Directions for this task: Where an image occurs, skip it and print the rest of the records verbatim.
-- -- --
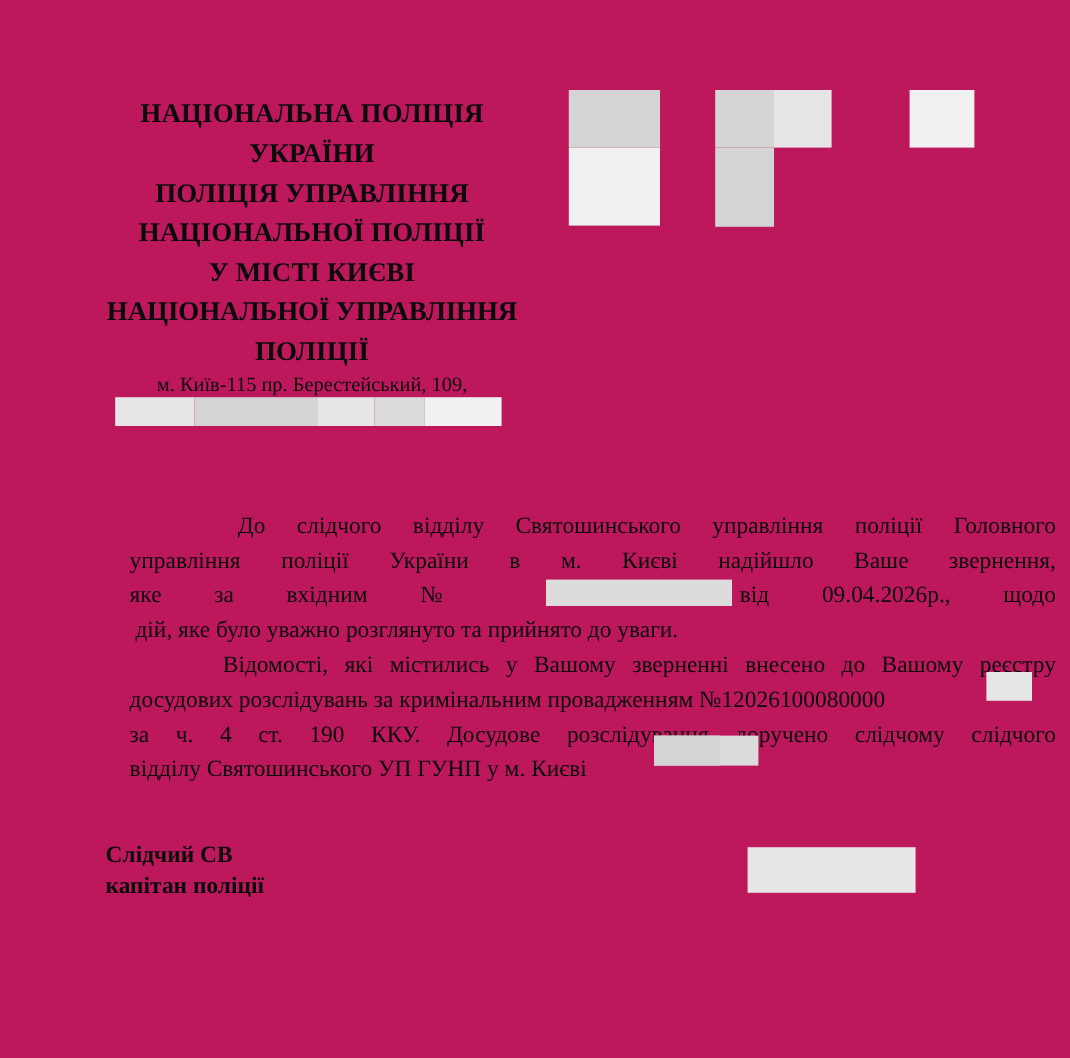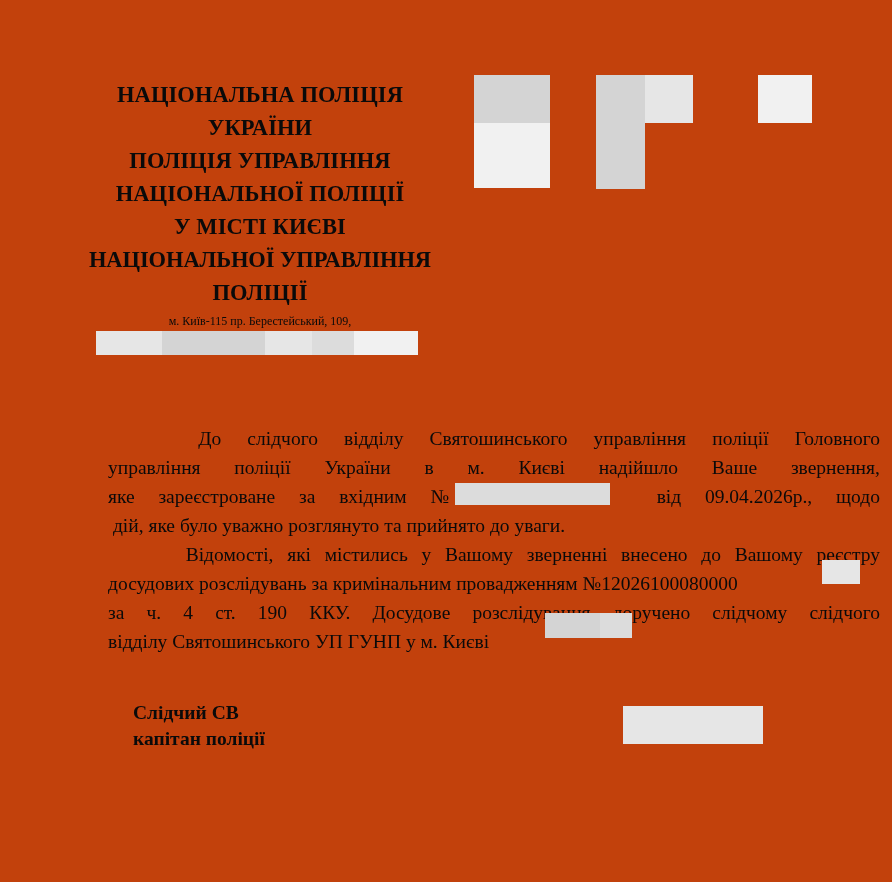"НАЦІОНАЛЬНА ПОЛІЦІЯ" #doc-page { background: #c2410c -> #be185d }
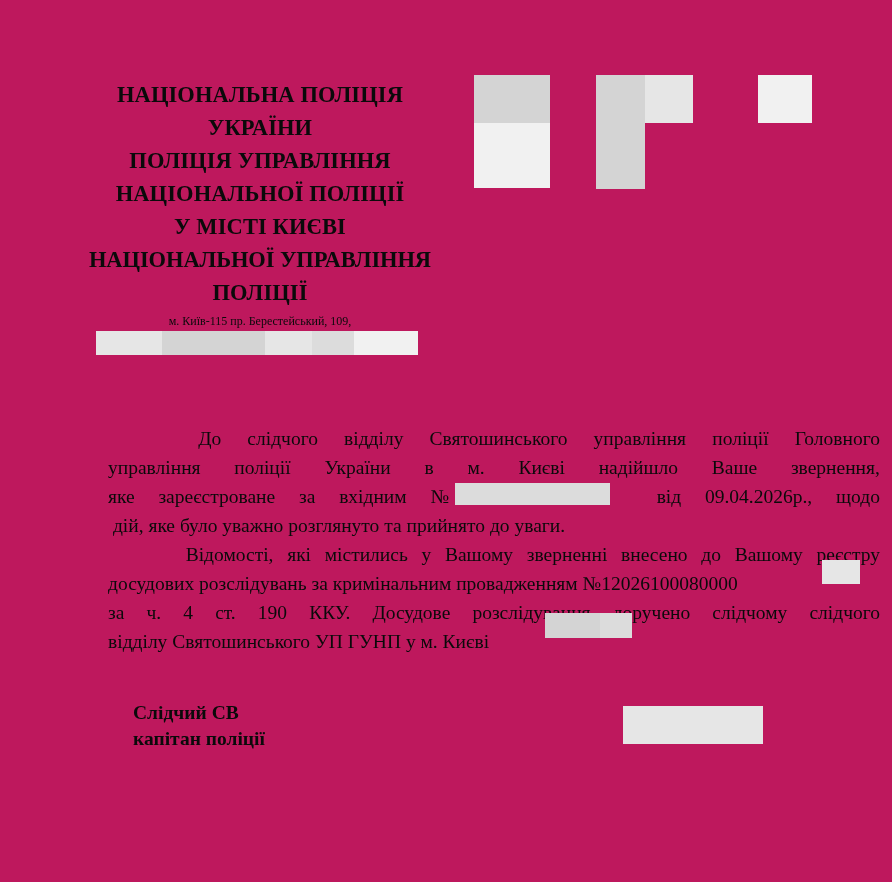"м. Київ-115 пр. Берестейський, 109," .lh-addr { font-size: 12px -> 17px }
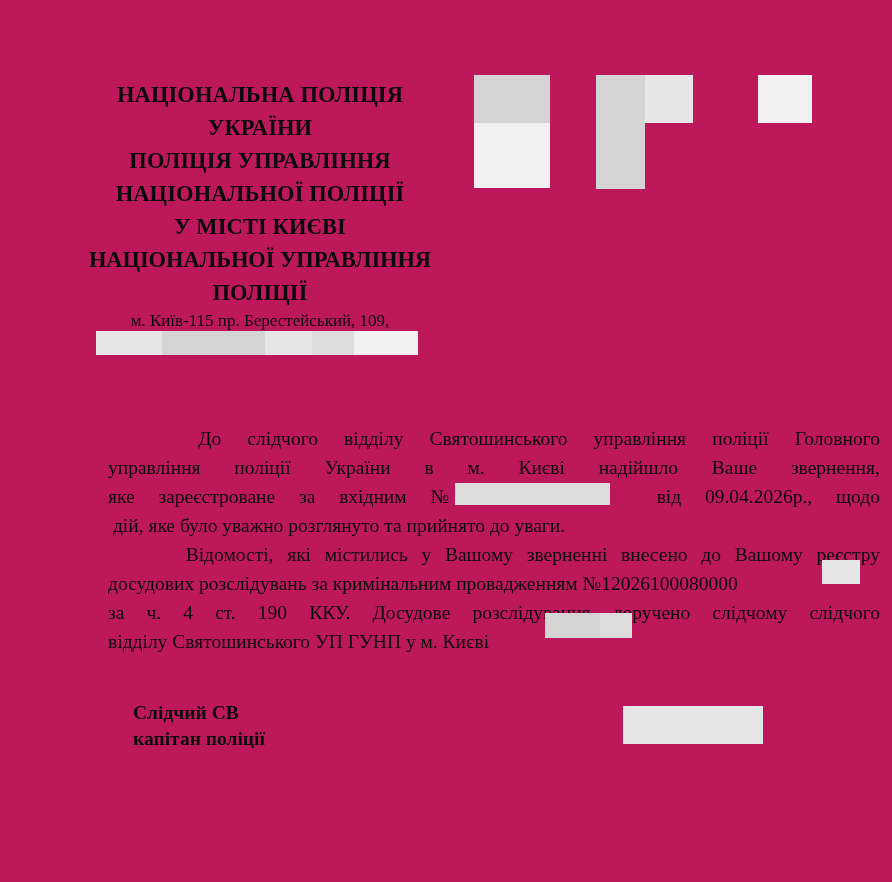"зареєстроване" span.w { html: <span>зареєстроване</span> -> none }
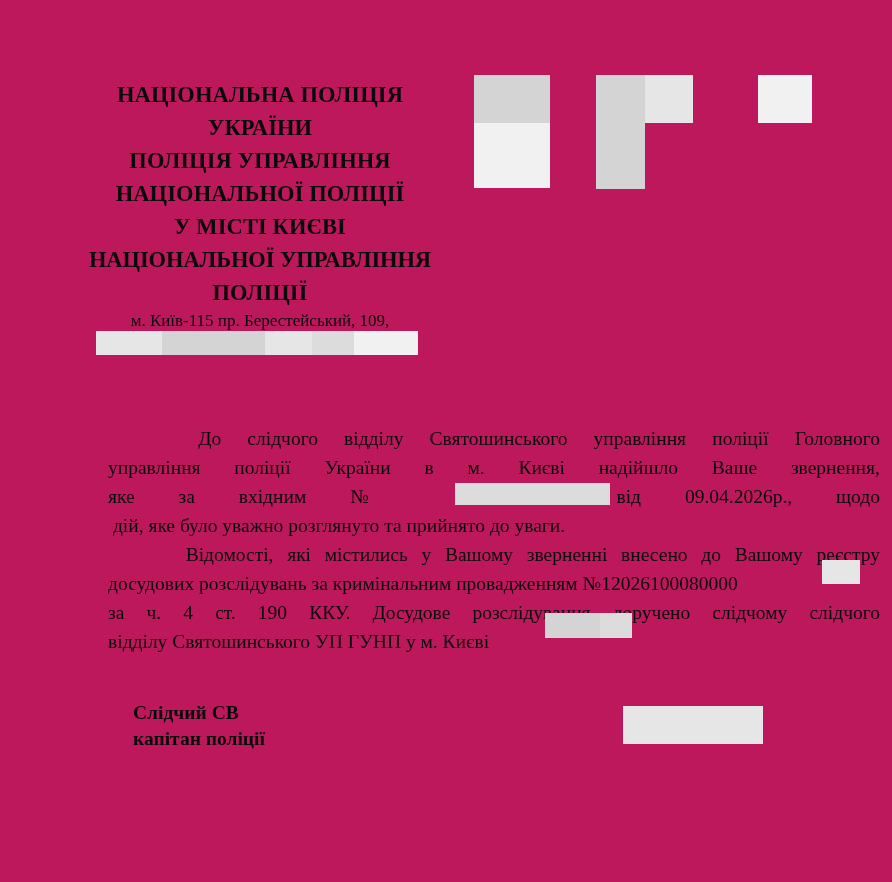"Слідчий СВ" #signature { margin-left: 45px -> none }
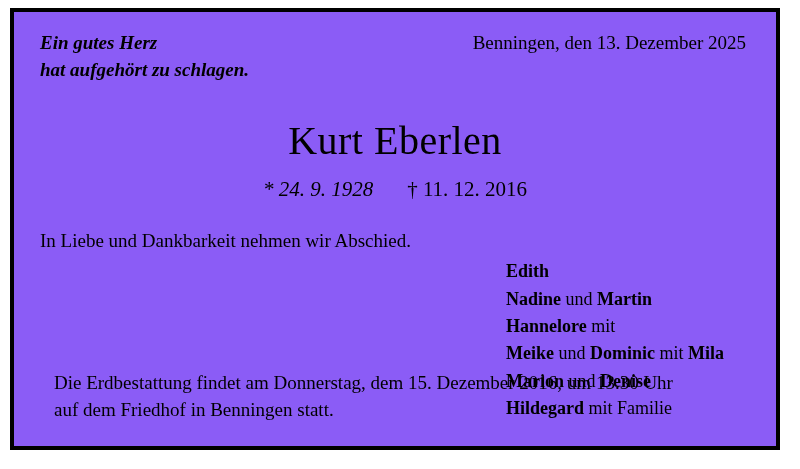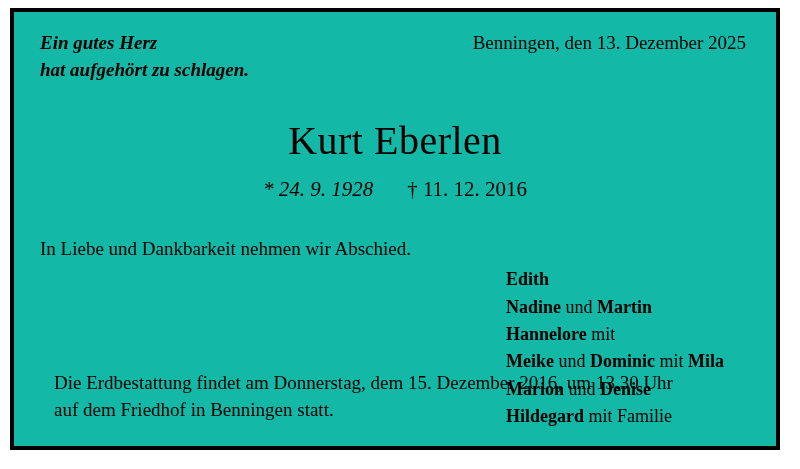"Ein gutes Herz" .notice { background: #14b8a6 -> #8b5cf6 }
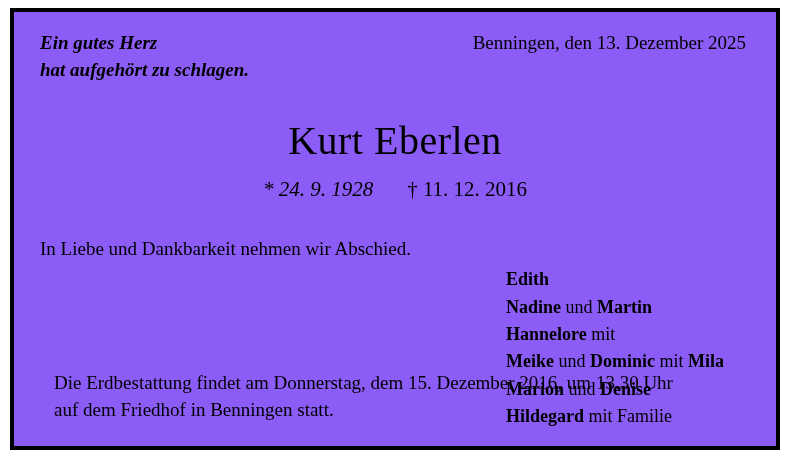"In Liebe und Dankbarkeit nehmen" .message { margin-top: 36px -> 28px }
-- -- --
Answer section:
"НАЦІОНАЛЬНА ПОЛІЦІЯ" #doc-page { background: #c2410c -> #be185d }
"м. Київ-115 пр. Берестейський, 109," .lh-addr { font-size: 12px -> 17px }
"зареєстроване" span.w { html: <span>зареєстроване</span> -> none }
"Слідчий СВ" #signature { margin-left: 45px -> none }
"Ein gutes Herz" .notice { background: #14b8a6 -> #8b5cf6 }
"In Liebe und Dankbarkeit nehmen" .message { margin-top: 36px -> 28px }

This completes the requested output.